Boris Mikhailov’s, series of photographic works, Parliament (2014–17), explores the relationship between photography and the devices through which society consumes media. Focusing on the interplay between analogue and digital representation, particularly in the context of recent political affairs such as the
military conflict in Eastern Ukraine, Mikhailov states that he has “tried to express the crisis through the Suprematist disintegration of the figurative by examining the broadcast of parliamentary debates and the interaction of verbal and visual manifestations that correspond with these images.” Adopting the aesthetics of glitch art and decomposed images which serve as visual metaphors for cyber-balkanization and the splintering of media communities, the artist continues his search for expressive visual techniques to supplement his signature superimpositions, aniline hand-colouring, and handwriting on the margins of photographs. In the years since it was made, the political and aesthetic salience of Parliament has loomed larger due to the Russian war on Ukraine, the suppression of dissent in Russia, the growth of
technological means for generating and distributing disinformation, and the wider rise to prominence of authoritarian regimes around the world that are democratic in form only. The glitching of representations of political leaders is widely experienced, and is cultivated as a way to disorient and disempower those who would oppose state power.

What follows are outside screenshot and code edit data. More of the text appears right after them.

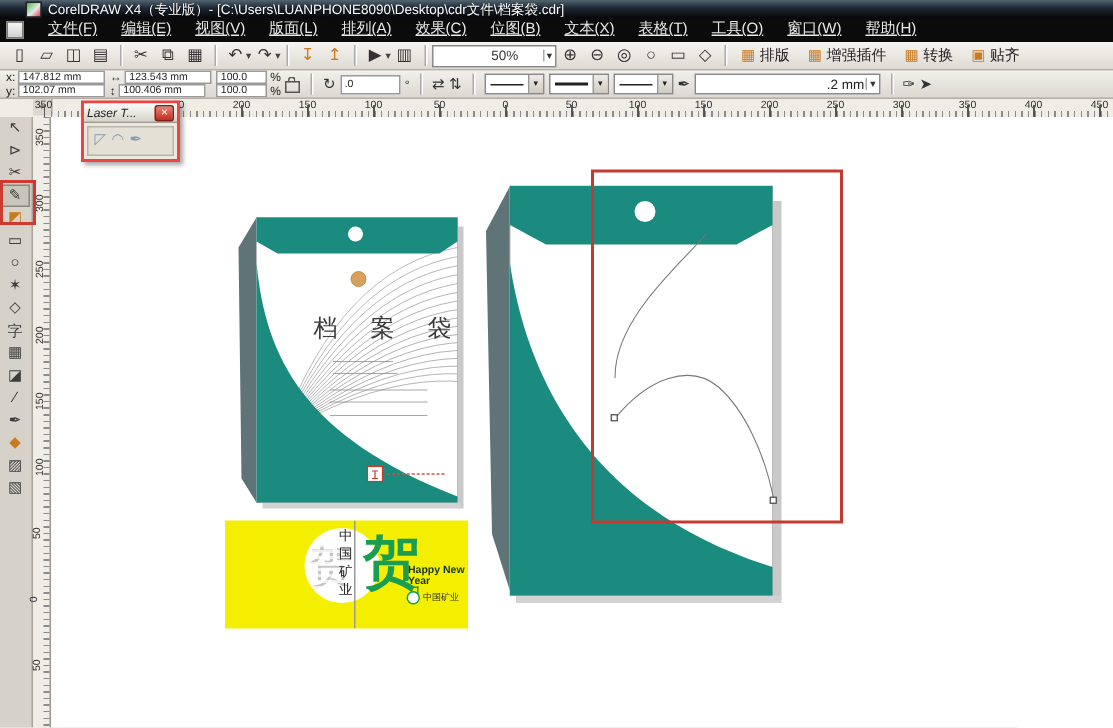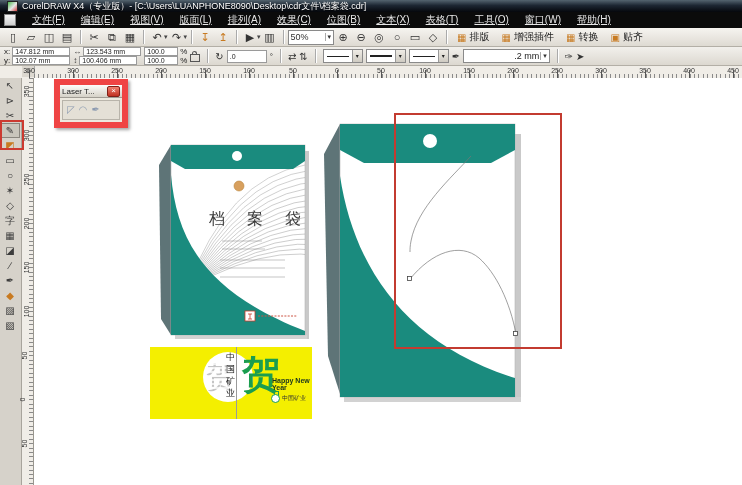--- a/index.html
+++ b/index.html
@@ -9,7 +9,7 @@
   
   .titlebar{position:absolute;left:0;top:0;width:742px;height:12px;
     background:linear-gradient(#54646f,#1d2733 45%,#05070c);
-    color:#fff;font-size:9px;line-height:12px;display:flex;align-items:center;gap:4px;padding-left:7px;box-sizing:border-box;}
+    color:#fff;font-size:9px;line-height:12px;display:flex;align-items:center;gap:4px;padding-left:17px;box-sizing:border-box;}
   .appicon{width:9px;height:9px;background:linear-gradient(135deg,#4db84d,#e8e8e8 55%,#d24040);border:1px solid #222;flex:0 0 auto;}
   .wtitle{white-space:nowrap;overflow:hidden;text-shadow:0 1px 1px #000;}
 

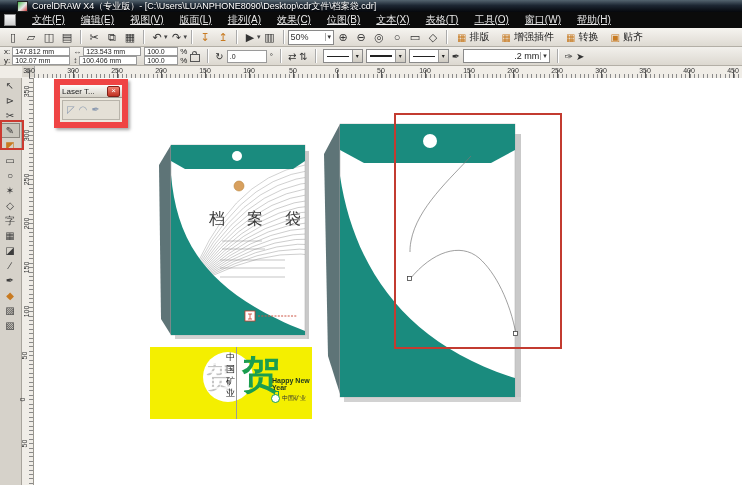--- a/index.html
+++ b/index.html
@@ -28,7 +28,7 @@
   .tsep{width:1px;height:14px;background:#aaa;margin:0 4px;box-shadow:1px 0 0 #fff;}
   .tdrop{font-size:7px;color:#444;margin-left:-2px;}
   .combo{display:flex;align-items:center;background:#fff;border:1px solid #8a8a8a;height:13px;font-size:9px;padding:0 2px;}
-  .combo .cval{min-width:34px;}
+  .combo .cval{min-width:34px;padding-left:37px;}
   .combo .carr{font-size:7px;border-left:1px solid #aaa;padding-left:2px;color:#333;}
   .plugbtn{display:flex;align-items:center;gap:3px;font-size:10px;padding:0 6px;color:#222;}
   .plugbtn .pbicon{color:#c87a20;font-size:10px;}

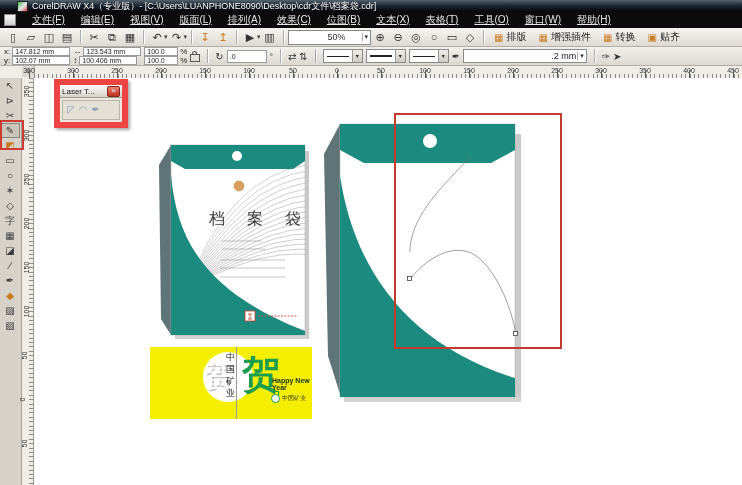--- a/index.html
+++ b/index.html
@@ -74,8 +74,8 @@
   .canvas{position:absolute;left:34px;top:78px;width:708px;height:407px;background:#ffffff;}
 
   
-  .laser{position:absolute;left:54px;top:79px;width:62px;height:37px;background:#ece8de;
-    border:6px solid #ef4444;box-shadow:2px 2px 3px rgba(0,0,0,.35);z-index:40;}
+  .laser{position:absolute;left:54px;top:67px;width:62px;height:37px;background:#ece8de;
+    border:2px solid #ef4444;box-shadow:2px 2px 3px rgba(0,0,0,.35);z-index:40;font-style:italic;}
   .lhead{height:12px;background:linear-gradient(#fdfdfb,#d5d1c7);border-bottom:1px solid #a09c94;
     display:flex;align-items:center;justify-content:space-between;padding:0 2px;}
   .ltitle{font-size:8px;color:#222;white-space:nowrap;overflow:hidden;}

Parliament is thus a manifestation of the global political climate, current media landscape and the post-truth society in which we live, and the work serves as a code for understanding a paranoid state of
society where media bias, radical power imbalances, fake news, and manipulation of information have become the norm.
Parliament was first shown as the Ukrainian Pavilion’s primary exhibition at the Fifty-Seventh Venice Biennale in 2017. It was curated by Peter Doroshenko and Lilia Kudelia.